Big mistake. When marketplace first launched, it was fairly useless and was not a competitor to our business. We had changed some of our bigger plans because we were afraid of competition and did not expand as quickly as we had planned because of it. Our competition did not hurt us. My point is that you never know if your competition will actually be successful. If you have a great idea, don’t immediately change your plans if you hear about competition. Execute on your ideas and let the chips fall where they may. If your idea is good and you execute well, you will be successful.

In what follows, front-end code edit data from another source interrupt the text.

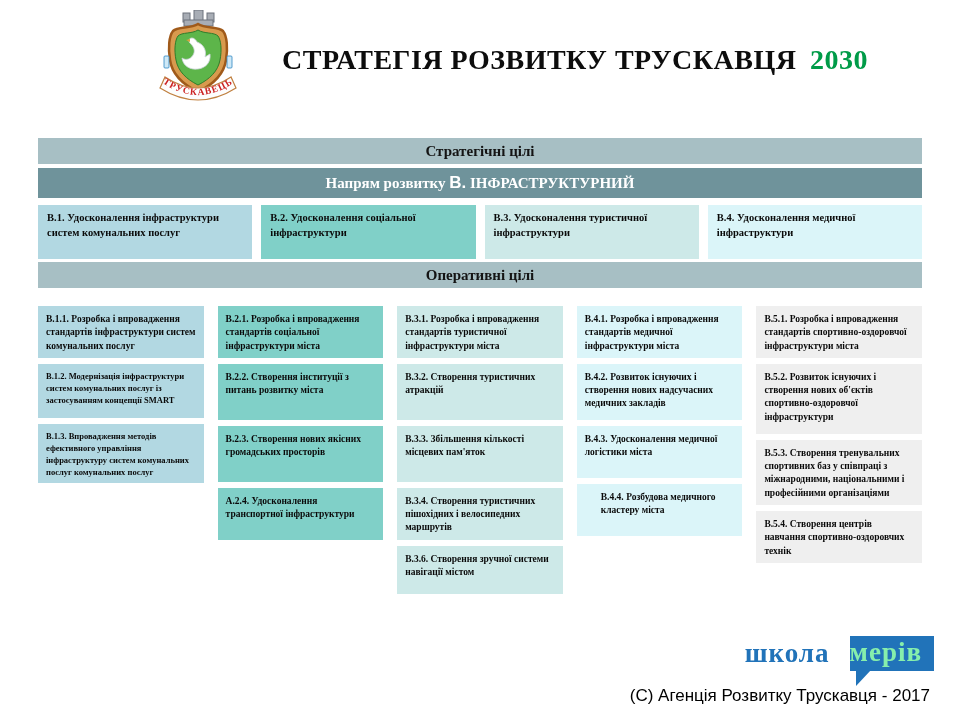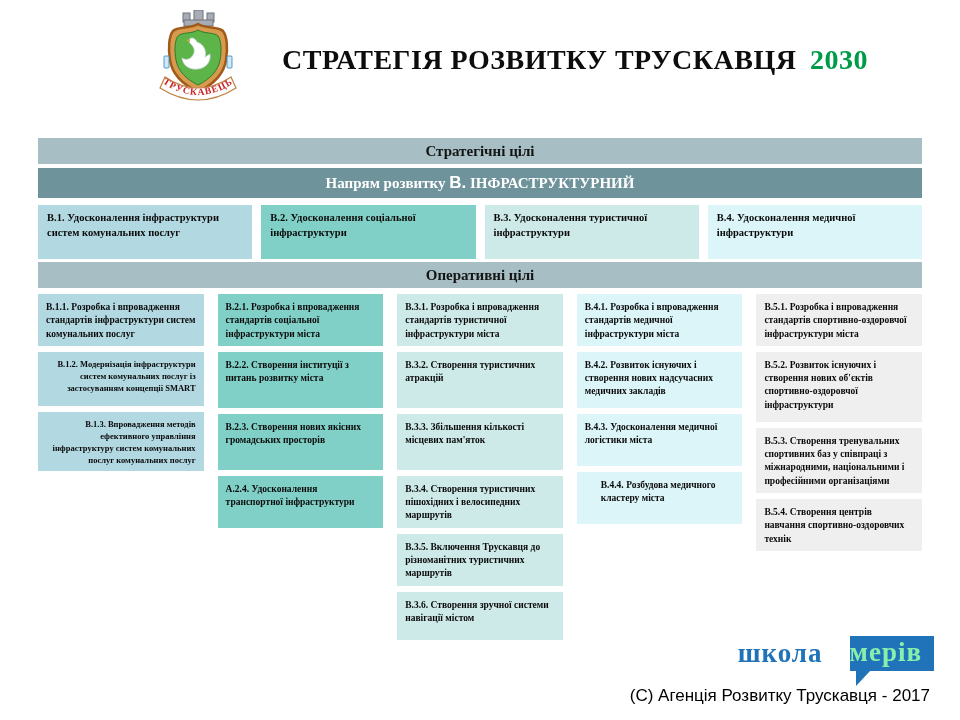--- a/index.html
+++ b/index.html
@@ -38,7 +38,7 @@
   .goal.strategic{
     flex:1;min-height:54px;padding:6px 10px 4px 9px;font-size:10.5px;line-height:1.42;
   }
-  .op-grid{display:flex;gap:14px;align-items:flex-start;margin-top:6px;}
+  .op-grid{display:flex;gap:14px;align-items:flex-start;margin-top:18px;}
   .op-col{flex:1;display:flex;flex-direction:column;gap:6px;}
   .goal.op{padding:7px 8px 5px 8px;font-size:9.5px;line-height:1.4;}
   .goal.op.small{font-size:8.5px;text-align:right;}

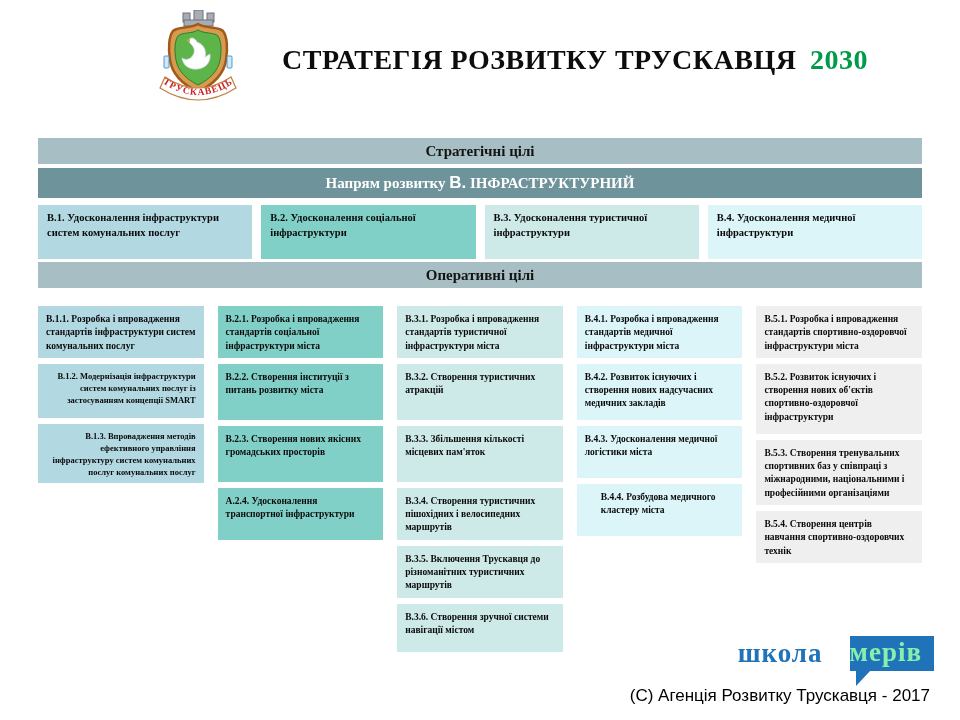--- a/index.html
+++ b/index.html
@@ -41,7 +41,7 @@
   .op-grid{display:flex;gap:14px;align-items:flex-start;margin-top:18px;}
   .op-col{flex:1;display:flex;flex-direction:column;gap:6px;}
   .goal.op{padding:7px 8px 5px 8px;font-size:9.5px;line-height:1.4;}
-  .goal.op.small{font-size:8.5px;text-align:right;}
+  .goal.op.small{font-size:8.5px;}
   
   .partner{position:absolute;right:26px;top:636px;display:flex;align-items:center;gap:27px;}
   .partner .w1{color:var(--partner-blue);font-weight:bold;font-size:27px;letter-spacing:1px;}

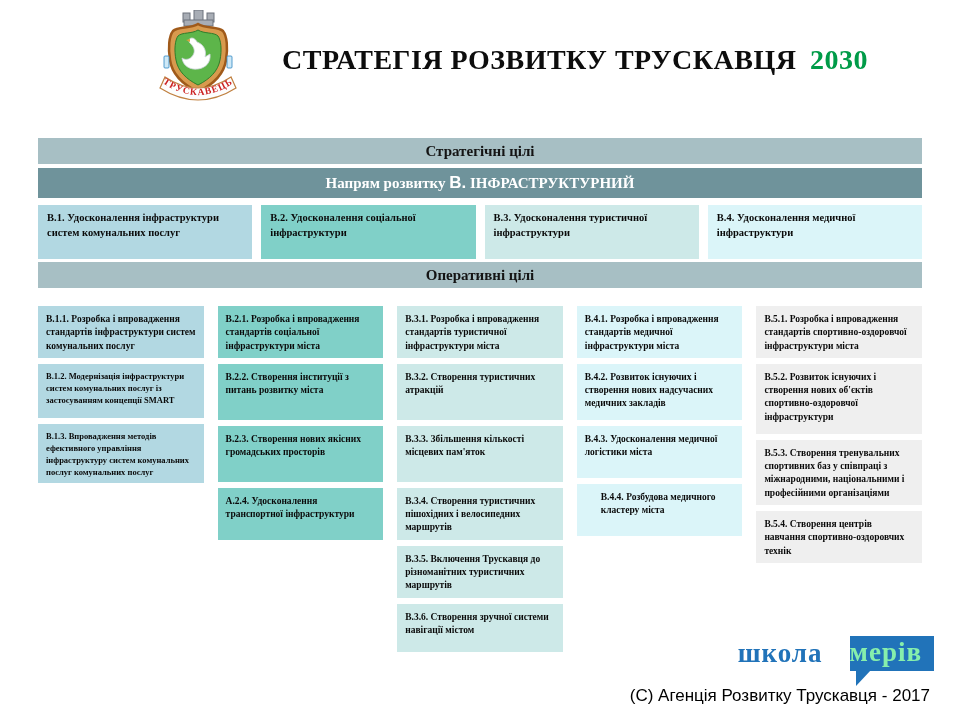--- a/index.html
+++ b/index.html
@@ -134,7 +134,6 @@
           <div class="goal op" style="background: rgb(205, 233, 232); min-height: 56px;"><span>В.3.2.</span> <span>Створення туристичних атракцій</span></div>
           <div class="goal op" style="background: rgb(205, 233, 232); min-height: 56px;"><span>В.3.3.</span> <span>Збільшення кількості місцевих пам'яток</span></div>
           <div class="goal op" style="background: rgb(205, 233, 232); min-height: 52px;"><span>В.3.4.</span> <span>Створення туристичних пішохідних і велосипедних маршрутів</span></div>
-          <div class="goal op" style="background: rgb(205, 233, 232); min-height: 50px;"><span>В.3.5.</span> <span>Включення Трускавця до різноманітних туристичних маршрутів</span></div>
           <div class="goal op" style="background: rgb(205, 233, 232); min-height: 48px;"><span>В.3.6.</span> <span>Створення зручної системи навігації містом</span></div>
         </div>
         <div class="op-col">

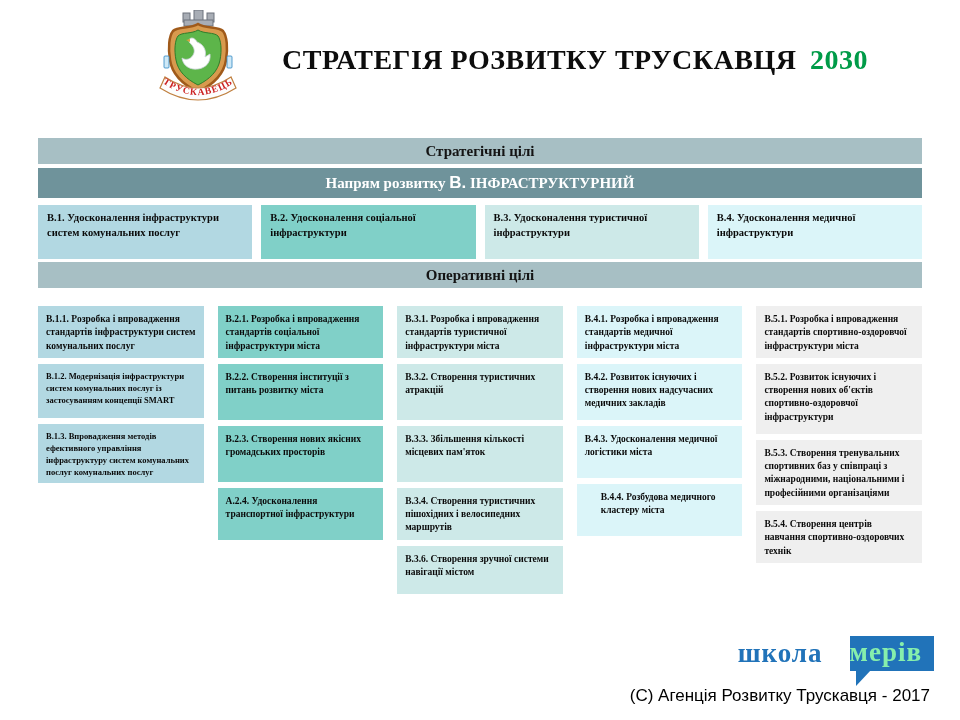--- a/index.html
+++ b/index.html
@@ -43,7 +43,7 @@
   .goal.op{padding:7px 8px 5px 8px;font-size:9.5px;line-height:1.4;}
   .goal.op.small{font-size:8.5px;}
   
-  .partner{position:absolute;right:26px;top:636px;display:flex;align-items:center;gap:27px;}
+  .partner{position:absolute;right:26px;top:636px;display:flex;align-items:center;gap:20px;}
   .partner .w1{color:var(--partner-blue);font-weight:bold;font-size:27px;letter-spacing:1px;}
   .partner .w2{
     position:relative;background:var(--partner-blue);color:#86efac;font-weight:bold;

Another point on competition: Don’t be afraid to get in contact with your competition. This isn’t t say that you should tell your competitors (or the world) every last detail of your plans to conquer the world, but you should be on good terms with the other people and companies in your space. We found that it paid off to get to know the other startups that were in our market. We talked to just about everyone in our market.
We even ended up being able to work out some great deals with competition because we were on good terms with them and they knew we existed. There really is no downside to being on good terms with the others in your market. You never know when a great opportunity will present itself to you or one of your competitors that will be beneficial to both of you. Plus, if you plan to start another company, these contacts will be valuable later. If we had been afraid of competition and not talked to them, we would have missed out. Moral of the story: don’t be afraid of competition, get to know them, but don’t tell them everything!
The infamous ‘yin-yang’ symbol teaches us that no matter what you’re talking about, everything is relative. In other words, you cannot know what ‘light’ is until you experience ‘dark.’ You cannot know ‘good’ until you’ve experienced ‘evil.’
The same is true for companies. Why does Coca-Cola have 90% market share? Because people have tasted the competition–Pepsi–and concluded that Coke is just better. If there was no such thing as Pepsi, Coke would not do as well because people would not have a comparison by which to judge it.
The same is true with startups. Some will gravitate toward the top, some will fail (quickly). But not to be overlooked is the incredibly important role of the failures…for they are the ones that hoisted the successes up to the top by giving people a comparison by which they can weed out the “good” from the “bad.”
Sorry for rambling, but my point is this: You are right, do not fear competition, embrace it. For one day it may be your competition that hoists your company to the top once people see how much better yours is than theirs. Don’t fear competition, but rather, cradle it, embrace it, and then like Arnold in Eraser…destroy it.